# [INSTRUCTIONS TO FOLLOW]
Search for the word "between" in the entries. Each line that holds it should be copied.

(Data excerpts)
■ ■ ■ ■ ■ ■ ■

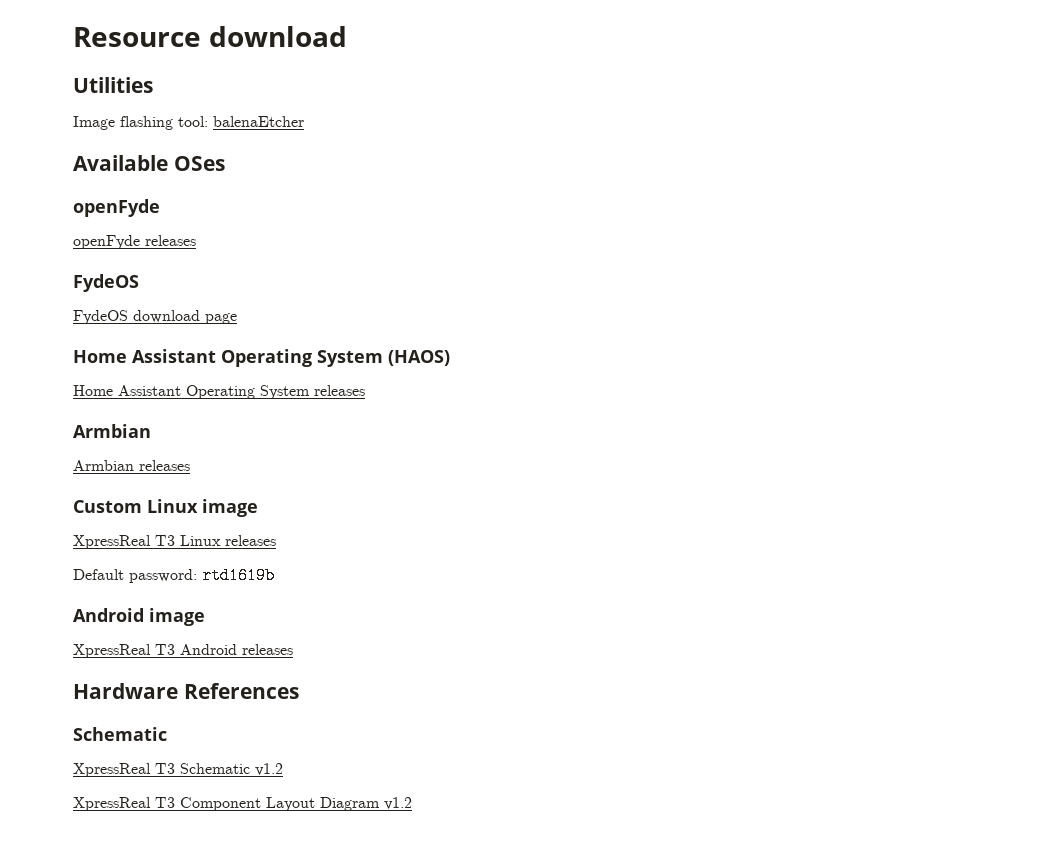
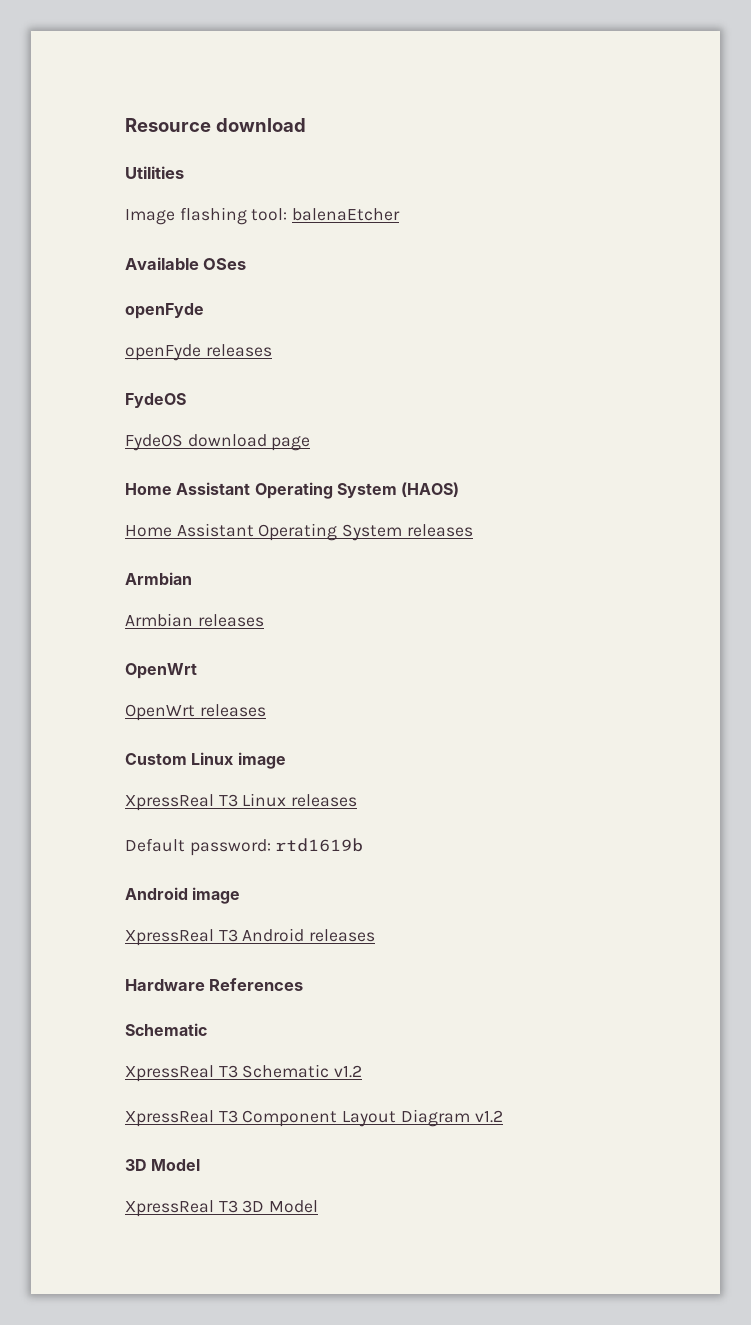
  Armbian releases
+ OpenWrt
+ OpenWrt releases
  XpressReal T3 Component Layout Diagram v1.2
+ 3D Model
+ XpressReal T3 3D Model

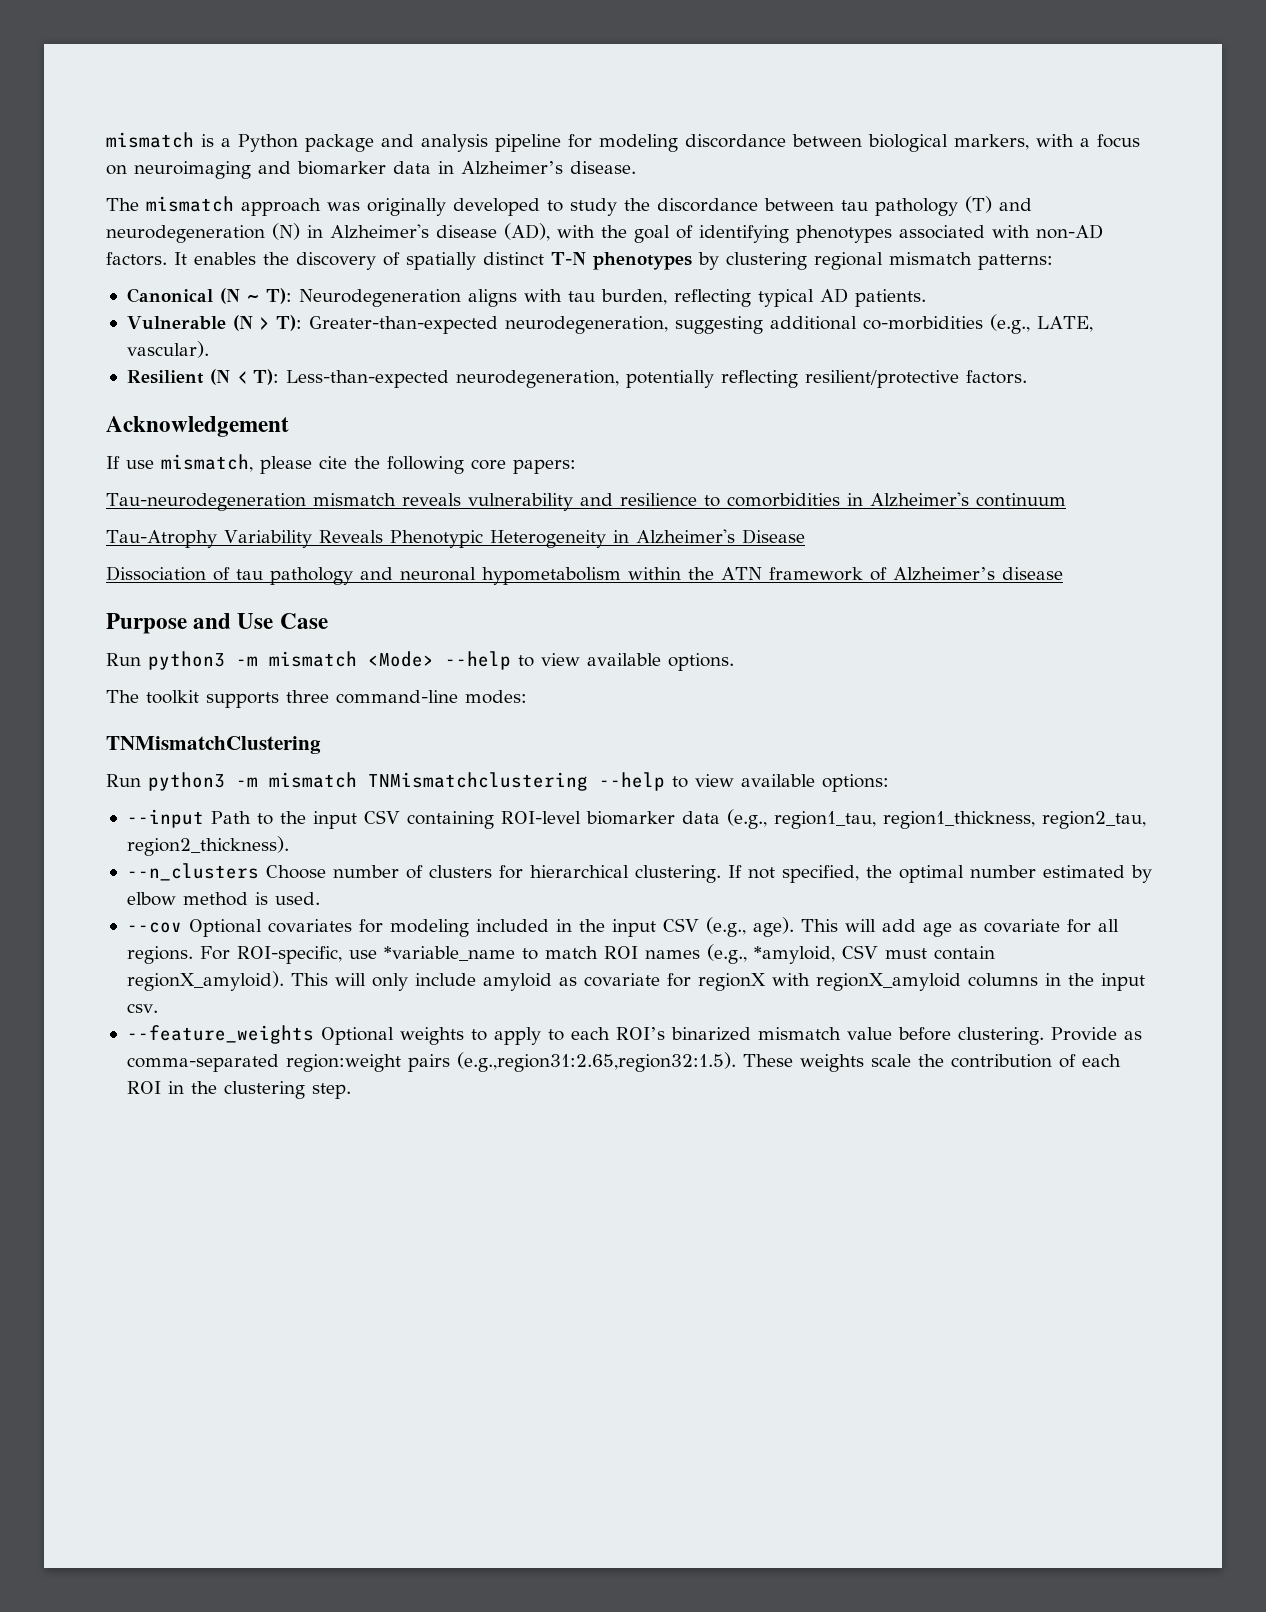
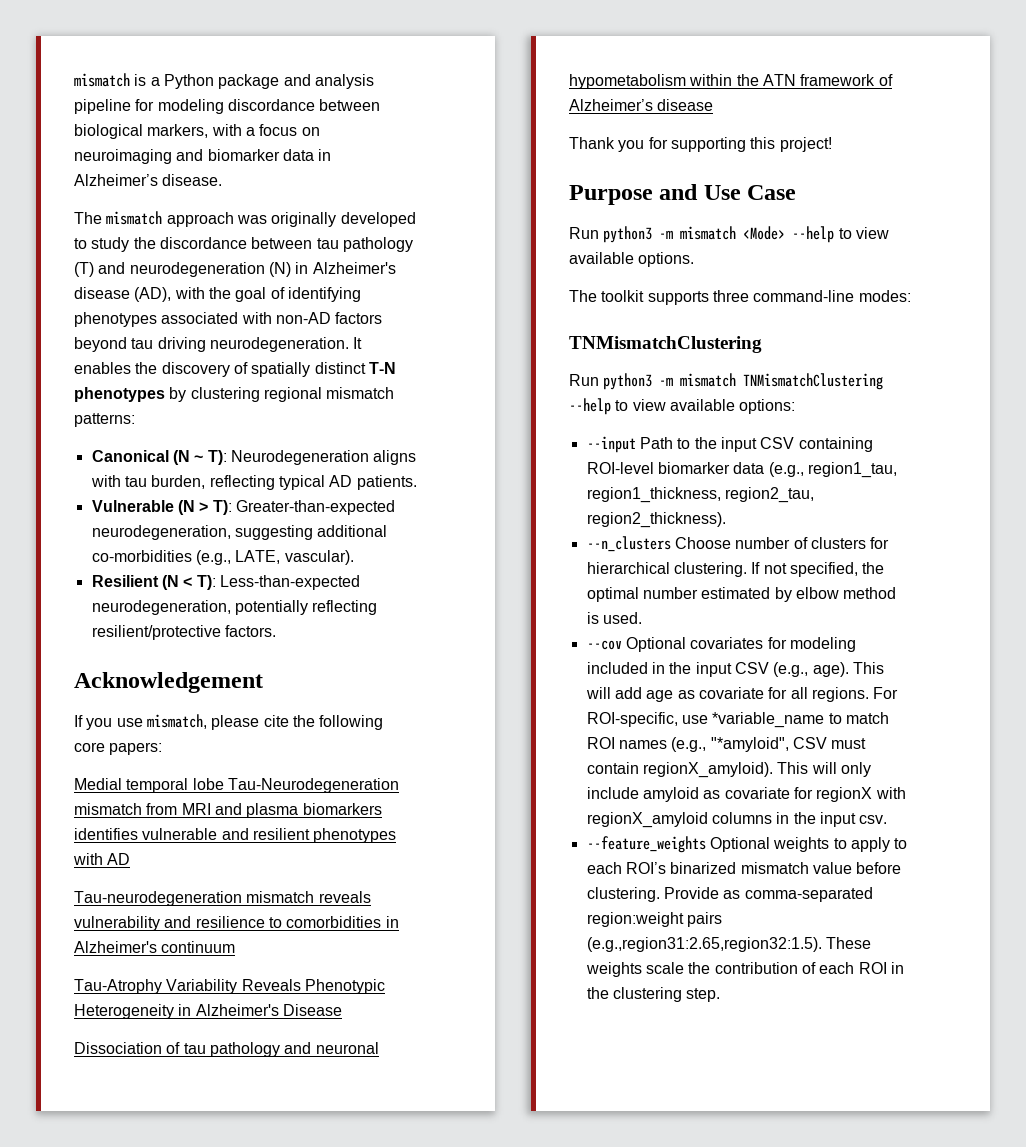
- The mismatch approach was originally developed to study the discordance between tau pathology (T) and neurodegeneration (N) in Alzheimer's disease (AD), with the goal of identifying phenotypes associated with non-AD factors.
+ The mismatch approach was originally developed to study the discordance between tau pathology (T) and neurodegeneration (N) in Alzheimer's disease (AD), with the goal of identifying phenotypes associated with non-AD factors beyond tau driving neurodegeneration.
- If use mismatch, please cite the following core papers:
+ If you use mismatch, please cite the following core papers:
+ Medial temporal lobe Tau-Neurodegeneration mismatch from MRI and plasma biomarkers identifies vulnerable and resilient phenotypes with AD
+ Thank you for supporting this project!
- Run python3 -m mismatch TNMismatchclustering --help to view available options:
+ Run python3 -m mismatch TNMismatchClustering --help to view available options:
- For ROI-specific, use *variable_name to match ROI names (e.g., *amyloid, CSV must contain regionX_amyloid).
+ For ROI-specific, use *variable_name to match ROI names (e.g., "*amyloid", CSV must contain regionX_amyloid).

■ ■ ■ ■ ■ ■ ■

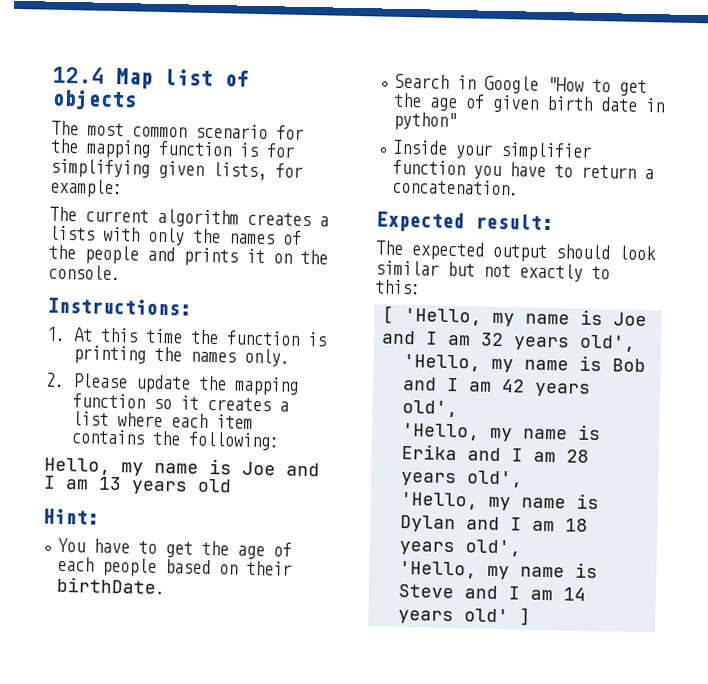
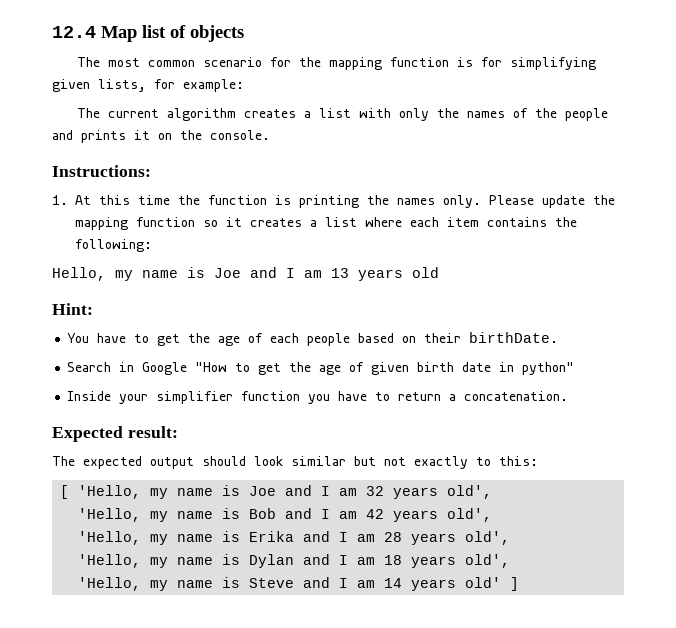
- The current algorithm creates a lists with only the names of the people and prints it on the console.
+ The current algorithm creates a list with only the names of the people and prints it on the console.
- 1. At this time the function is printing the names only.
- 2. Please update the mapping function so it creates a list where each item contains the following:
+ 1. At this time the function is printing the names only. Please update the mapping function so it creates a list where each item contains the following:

■ ■ ■ ■ ■ ■ ■

# [EXPECTED ANSWER]
- The mismatch approach was originally developed to study the discordance between tau pathology (T) and neurodegeneration (N) in Alzheimer's disease (AD), with the goal of identifying phenotypes associated with non-AD factors.
+ The mismatch approach was originally developed to study the discordance between tau pathology (T) and neurodegeneration (N) in Alzheimer's disease (AD), with the goal of identifying phenotypes associated with non-AD factors beyond tau driving neurodegeneration.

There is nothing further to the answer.